Publicado em 26/05/2010 as 12:00am

Fraudes em remessas podem ter lesado milhares de brasileiros

A Polícia Federal, o Ministério Público Federal do Brasil e o FBI estimam que apenas nos últimos nove anos centenas de milhões de dólares tenham sido remetidos ilegalmente para o Brasil por doleiros e o esquema de fraudes pode ter lesado milhares de traba

 

A Polícia Federal, o Ministério Público Federal do Brasil e o FBI estimam que apenas nos últimos nove anos centenas de milhões de dólares tenham sido remetidos ilegalmente para o Brasil por doleiros e o esquema de fraudes pode ter lesado milhares de trabalhadores que não viram seu dinheiro chegar ao destino final. As remessas podem ter sido feitas em operações mascaradas por cotações falsas do valor da moeda americana com relação ao preço do câmbio com relação ao real.

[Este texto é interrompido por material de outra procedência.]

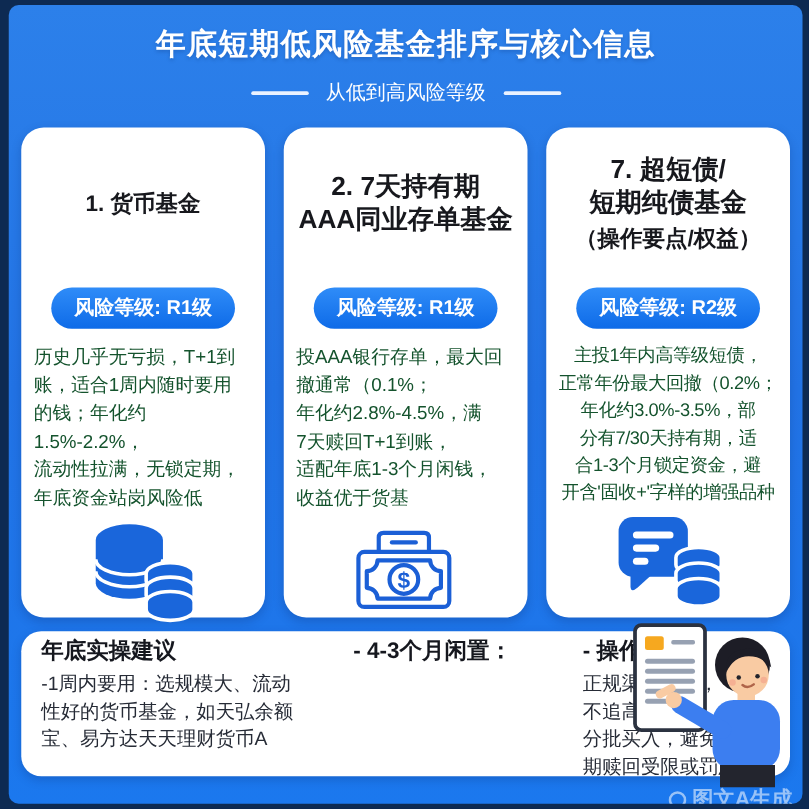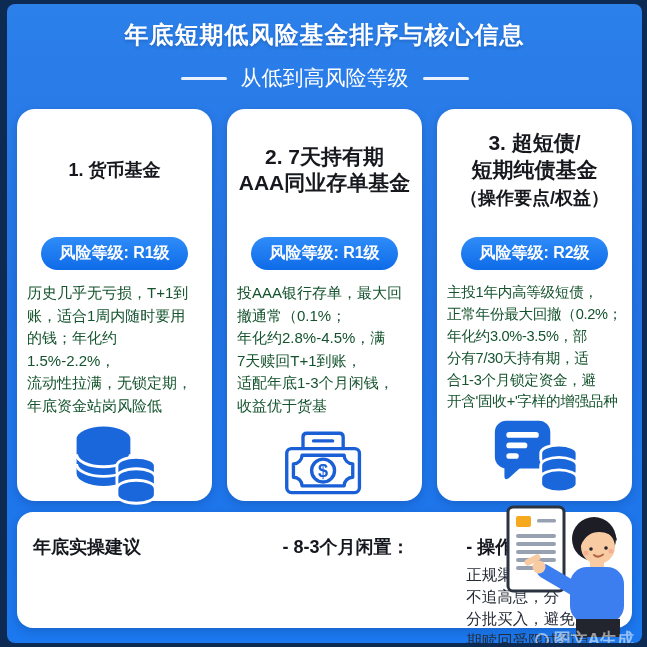"从低到高风险等级" .subtitle { font-size: 21px -> 16px }
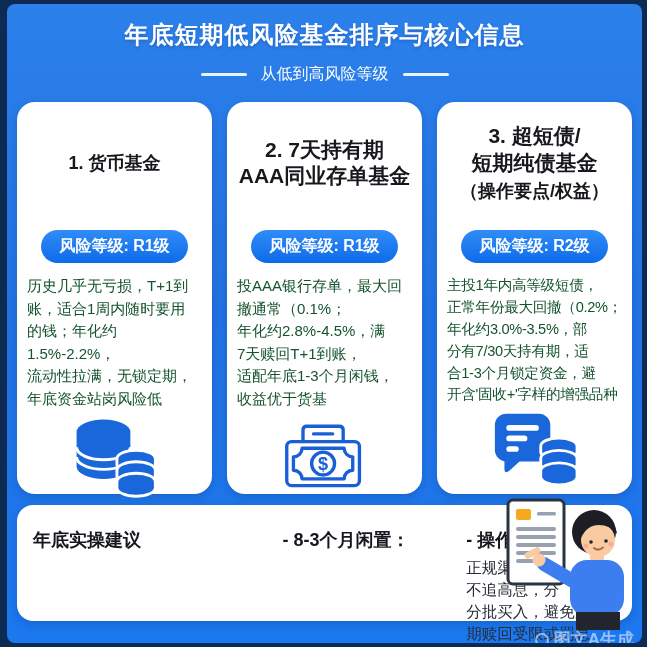"3. 超短债/" h2 { text: 3 -> 7 }
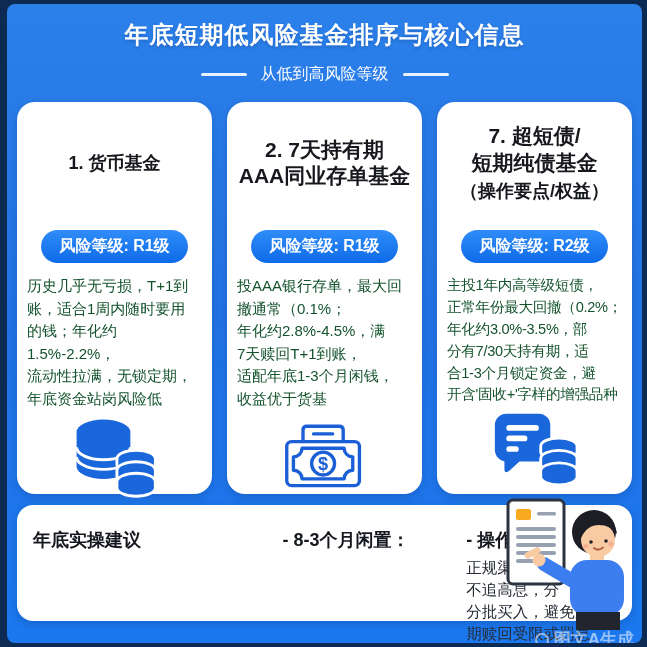"主投1年内高等级短债，" .card.card3 .card-body { text-align: none -> center }
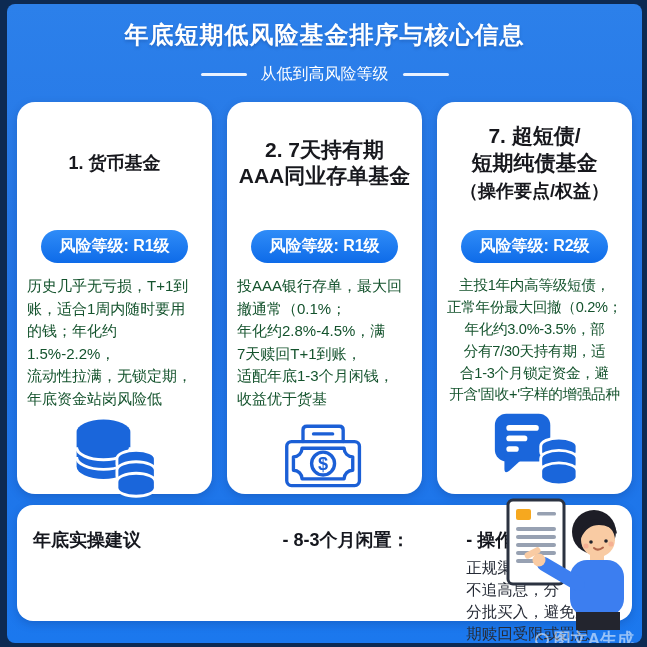"年底实操建议" .footer-card { padding: 23px 16px -> 3px 16px }
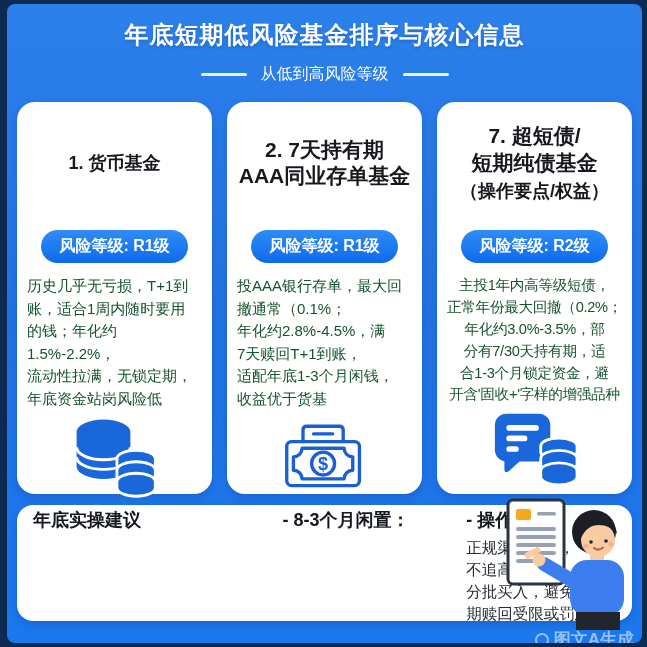"- 8-3个月闲置：" h3 { text: 8-3 -> 4-3 }
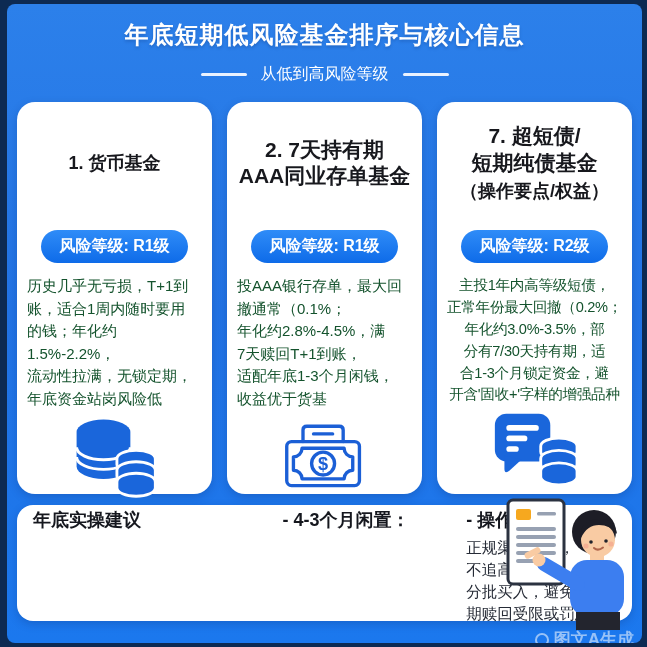"-1周内要用：选规模大、流动" p.f-body { html: none -> <p>-1周内要用：选规模大、流动 性好的货币基金，如天弘余额 宝、易方达天天理财货币A</p> }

Nos últimos cinco anos mais de 40 empresas fraudulentas foram fechadas por realizarem operações ilícitas e entre elas estão algumas lojas brasileiras. A última a se envolver neste tipo de escândalo foi a loja Bem Brasil, do empresário Márcio Mansur, em Danbury, Connecticut. Ele foi condenado em janeiro pela justiça a 2,4 anos de cadeia por estar envolvido com as mesmas acusações que levaram as proprietárias da RM Insurance, Renata Amaral e Mônica Teixeira, também de Connecticut, a serem presas há um ano, sob a acusação de lavagem de dinheiro e remessas irregulares. Os três foram acusados de desviar mais de US$ 18 milhões em remessas que deveriam ter sido enviadas ao Brasil entre março de 2006 e março de 2008.

 E o trabalhador que faz a remessa vive uma situação inusitada: é vítima da fraude e não tem onde recorrer porque  participa de uma operação complexa realizada pelos doleiros que cometem crimes contra o sistema financeiro (evasão de divisas, lavagem de dinheiro e atuação irregular de instituição financeira).

Para se prevenir, quem envia o dinheiro deve considerar detalhes importantes: ver se no seu comprovante de envio há o nome da loja, o nome e o número de telefone da empresa operadora da remessa e o número da licença na Divisão dos Bancos dos Estados Unidos.

As empresas licenciadas fornecem garantias extras para quem envia o dinheiro. Elas são obrigadas a operar com a proteção de seguro que pode ser vital para o reembolso do dinheiro em caso de extravio.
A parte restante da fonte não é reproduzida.